▶ _DIRECTIONS FOR THIS TASK_:
Leave out the pictures and set down the rest of the listing below word for word.

▶ _RECORDS SHOWN_:

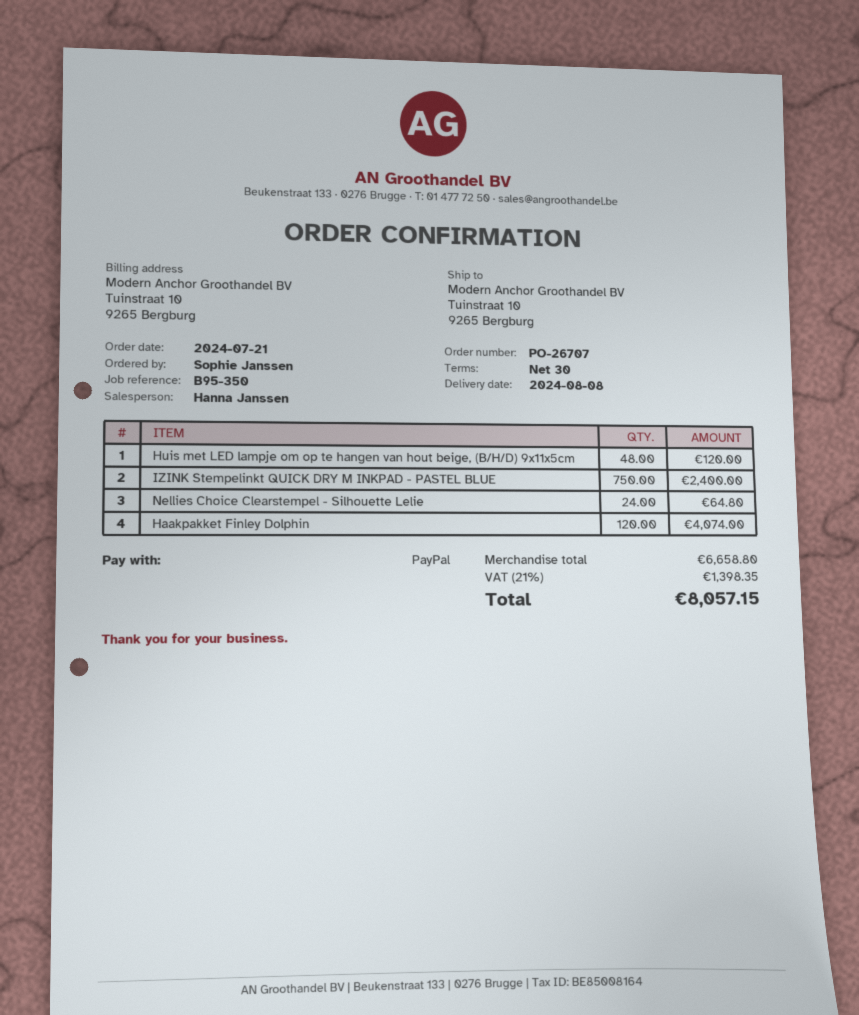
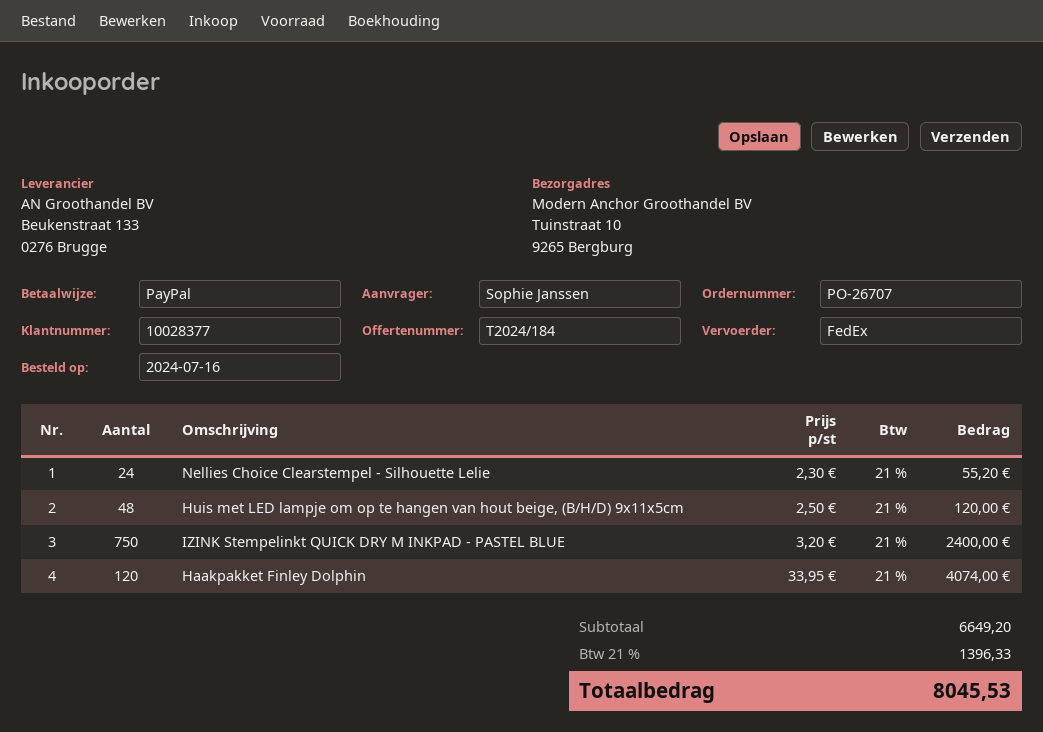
order date: 2024-07-21 -> 2024-07-16
Nellies Choice Clearstempel - Silhouette Lelie: 24 for 64.80 -> 24 for 55.20
subtotal: 6658.80 -> 6649.20
tax: 21% = 1398.35 -> 21% = 1396.33
total: 8057.15 -> 8045.53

▶ _SOLUTION TO THE EXERCISE_:
order date: 2024-07-21 -> 2024-07-16
Nellies Choice Clearstempel - Silhouette Lelie: 24 for 64.80 -> 24 for 55.20
subtotal: 6658.80 -> 6649.20
tax: 21% = 1398.35 -> 21% = 1396.33
total: 8057.15 -> 8045.53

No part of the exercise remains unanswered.